2005 FLICC Forum on Federal Information Policies "Evolving Information Policy: Open Access and New Constraints"
This two-session video presents the 2005 FLICC Forum in its entirety.
The increase in electronic publication and the availability of the World Wide Web provide new opportunities to expand access to literature resulting from federally funded research and archive that material to ensure its long term availability. Like open access initiatives in academia and publishing trends in both the commercial and nonprofit sectors, the Federal Government is exploring ways to enhance access to valuable scholarly information resources.
Though the argument for broad access to health and medical research funded by taxpayers is particularly compelling, similar arguments could be made for most government research: Should the public have to pay a private sector publisher to learn from research supported by tax dollars?

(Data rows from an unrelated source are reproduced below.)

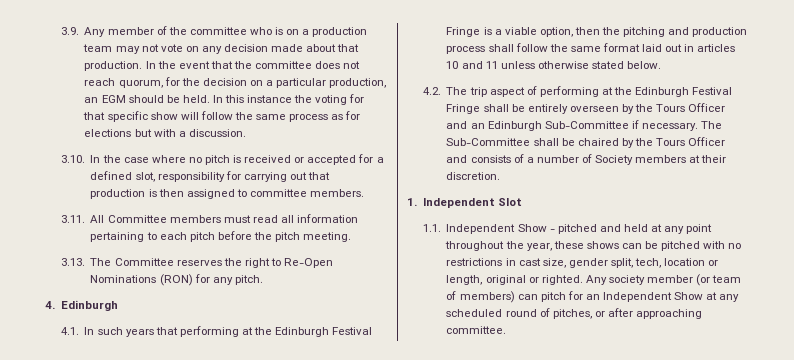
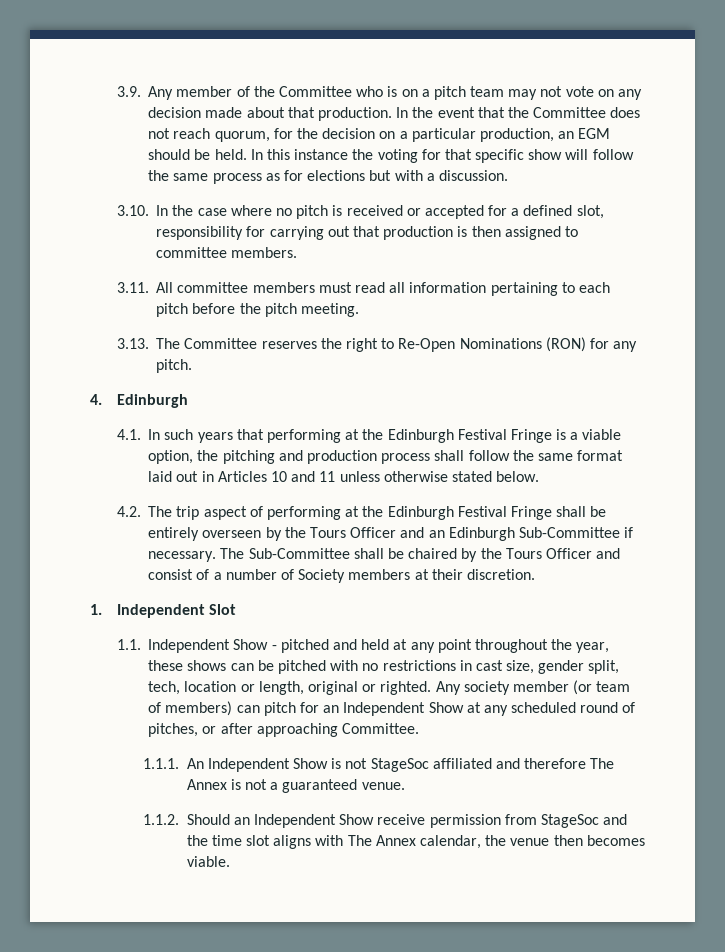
- 3.9. Any member of the committee who is on a production team may not vote on any decision made about that production.
+ 3.9. Any member of the Committee who is on a pitch team may not vote on any decision made about that production.
- In the event that the committee does not reach quorum, for the decision on a particular production, an EGM should be held.
+ In the event that the Committee does not reach quorum, for the decision on a particular production, an EGM should be held.
- 3.11. All Committee members must read all information pertaining to each pitch before the pitch meeting.
+ 3.11. All committee members must read all information pertaining to each pitch before the pitch meeting.
- 4.1. In such years that performing at the Edinburgh Festival Fringe is a viable option, then the pitching and production process shall follow the same format laid out in articles 10 and 11 unless otherwise stated below.
+ 4.1. In such years that performing at the Edinburgh Festival Fringe is a viable option, the pitching and production process shall follow the same format laid out in Articles 10 and 11 unless otherwise stated below.
- The Sub-Committee shall be chaired by the Tours Officer and consists of a number of Society members at their discretion.
+ The Sub-Committee shall be chaired by the Tours Officer and consist of a number of Society members at their discretion.
- Any society member (or team of members) can pitch for an Independent Show at any scheduled round of pitches, or after approaching committee.
+ Any society member (or team of members) can pitch for an Independent Show at any scheduled round of pitches, or after approaching Committee.
+ 1.1.1. An Independent Show is not StageSoc affiliated and therefore The Annex is not a guaranteed venue.
+ 1.1.2. Should an Independent Show receive permission from StageSoc and the time slot aligns with The Annex calendar, the venue then becomes viable.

At the same time, the threat of terrorism and other security issues have motivated new exemptions from open access. In addition, Executive Order 13233, issued by President George W. Bush in November 2001 to implement the Presidential Records Act, authorizes indefinite restriction of public access to archived presidential documents that, under previous rules, were largely available to the public after 12 years. The President and Congress continually struggle to achieve the proper balance between citizen rights in accessing information and government responsibility in protecting certain categories of information.

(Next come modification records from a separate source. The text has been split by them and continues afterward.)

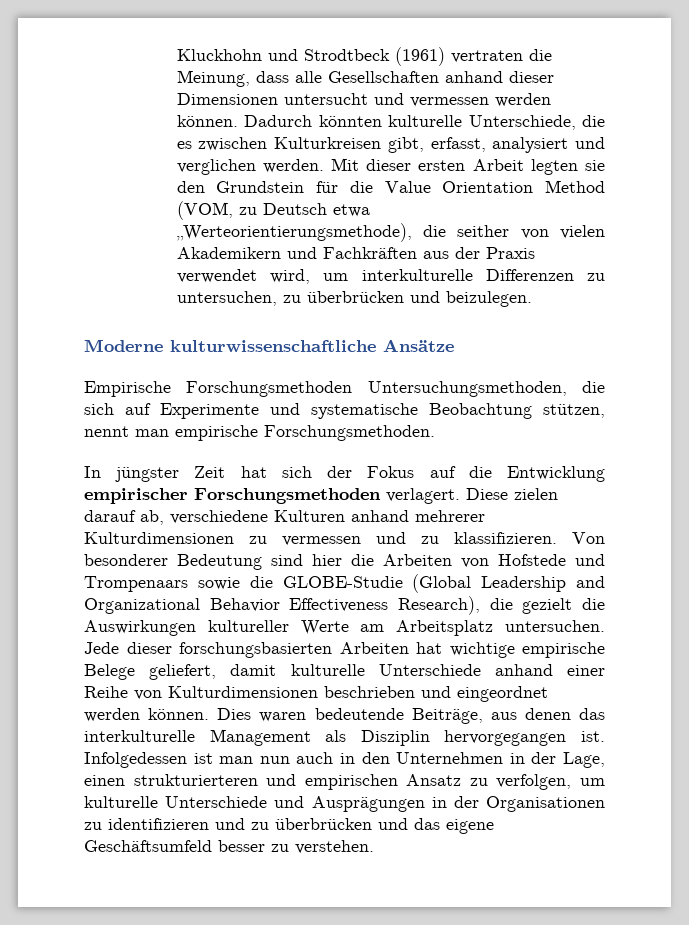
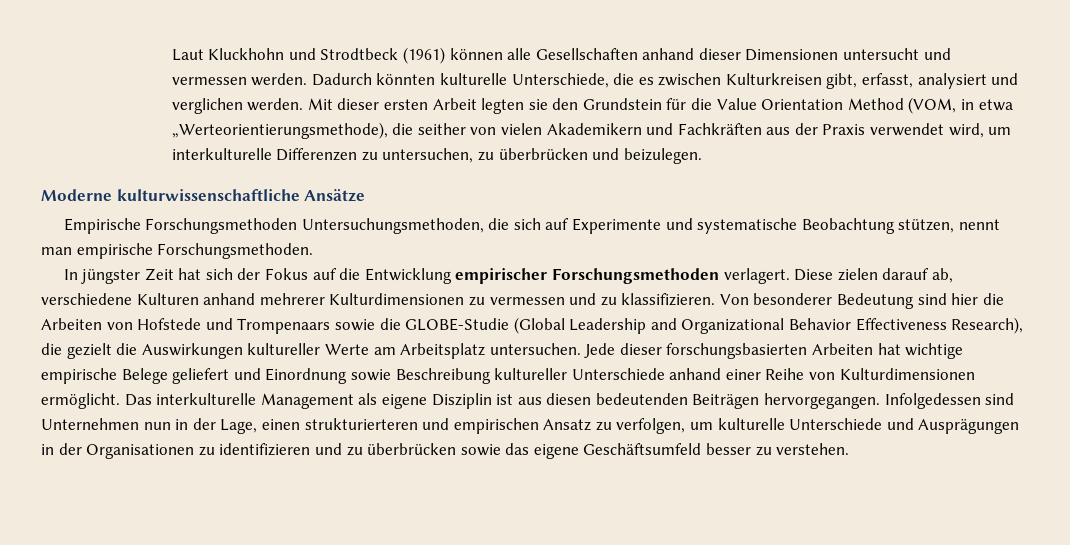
- Kluckhohn und Strodtbeck (1961) vertraten die Meinung, dass alle Gesellschaften anhand dieser Dimensionen untersucht und vermessen werden können.
+ Laut Kluckhohn und Strodtbeck (1961) können alle Gesellschaften anhand dieser Dimensionen untersucht und vermessen werden.
- Mit dieser ersten Arbeit legten sie den Grundstein für die Value Orientation Method (VOM, zu Deutsch etwa „Werteorientierungsmethode), die seither von vielen Akademikern und Fachkräften aus der Praxis verwendet wird, um interkulturelle Differenzen zu untersuchen, zu überbrücken und beizulegen.
+ Mit dieser ersten Arbeit legten sie den Grundstein für die Value Orientation Method (VOM, in etwa „Werteorientierungsmethode), die seither von vielen Akademikern und Fachkräften aus der Praxis verwendet wird, um interkulturelle Differenzen zu untersuchen, zu überbrücken und beizulegen.
- Jede dieser forschungsbasierten Arbeiten hat wichtige empirische Belege geliefert, damit kulturelle Unterschiede anhand einer Reihe von Kulturdimensionen beschrieben und eingeordnet werden können. Dies waren bedeutende Beiträge, aus denen das interkulturelle Management als Disziplin hervorgegangen ist. Infolgedessen ist man nun auch in den Unternehmen in der Lage, einen strukturierteren und empirischen Ansatz zu verfolgen, um kulturelle Unterschiede und Ausprägungen in der Organisationen zu identifizieren und zu überbrücken und das eigene Geschäftsumfeld besser zu verstehen.
+ Jede dieser forschungsbasierten Arbeiten hat wichtige empirische Belege geliefert und Einordnung sowie Beschreibung kultureller Unterschiede anhand einer Reihe von Kulturdimensionen ermöglicht. Das interkulturelle Management als eigene Disziplin ist aus diesen bedeutenden Beiträgen hervorgegangen. Infolgedessen sind Unternehmen nun in der Lage, einen strukturierteren und empirischen Ansatz zu verfolgen, um kulturelle Unterschiede und Ausprägungen in der Organisationen zu identifizieren und zu überbrücken sowie das eigene Geschäftsumfeld besser zu verstehen.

What are the implications of these divergent initiatives, which on one hand promise unprecedented access to information generated by government funding, while on the other, take from the public purview information historically accessible to all?
This first session features the opening of the forum with Kathryn M. Mendenhall, Interim Executive Director, and Dr. James H. Billington, the Librarian of Congress, presenting the annual FLICC Awards for Federal Librarianship to the Federal Library and Information Centers of the Year, the Federal Librarian of the Year, and the Federal Library Technician of the Year.
The awards program is followed by a keynote address by Elias A. Zerhouni, National Institutes of Health. Zerhouni addresses the new NIH policy to make the final versions of peer-reviewed manuscripts that report results of research supported in whole or in part by NIH funding available through its digital repository, PubMed Central.
The morning panel discussion reviews the arguments for and against broad and open access to health and medical research funded by taxpayers. Jane Bortnick Griffith, assistant director, National Library of Medicine, moderates the panel. Sharon Terry, president and CEO, Genetic Alliance, Brian Nairn, CEO, Elsevier Health Sciences Division, and David Stern, director, Yale Science Libraries & Information Services, are the panelists who explore whether the public should pay a private sector publisher for research supported by tax dollars.
The afternoon sessions begins with an executive keynote address by J. William Leonard, director of the Information Security Oversight Office of the National Archives and Records Administration (NARA). He will discuss the struggle to balance a citizen's right to access with the government's responsibility to protect certain categories of information.
The afternoon panel of Sharon Fawcett, the deputy assistant archivist at NARA, Michael A. Domaratza, Co-Chair, Homeland Security Working Group, Federal Geographic Data Committee, U.S. Geological Survey, and Elizabeth Withnell, the chief counsel of the Privacy Office at the Department of Homeland Security (DHS), discusses initiatives to protect information. The panel is moderated by Kathy Eighmey, coordinator of Library Services, Department of Homeland Security.
Following the panel, Jeffrey Seifert, Analyst in Information Science and Technology policy in the Congressional Research Services at the Library of Congress ask participants to explore the implications for federal librarians in an evolving information environment that offers unprecedented access to information generated by government funding but denies access to information historically available to all.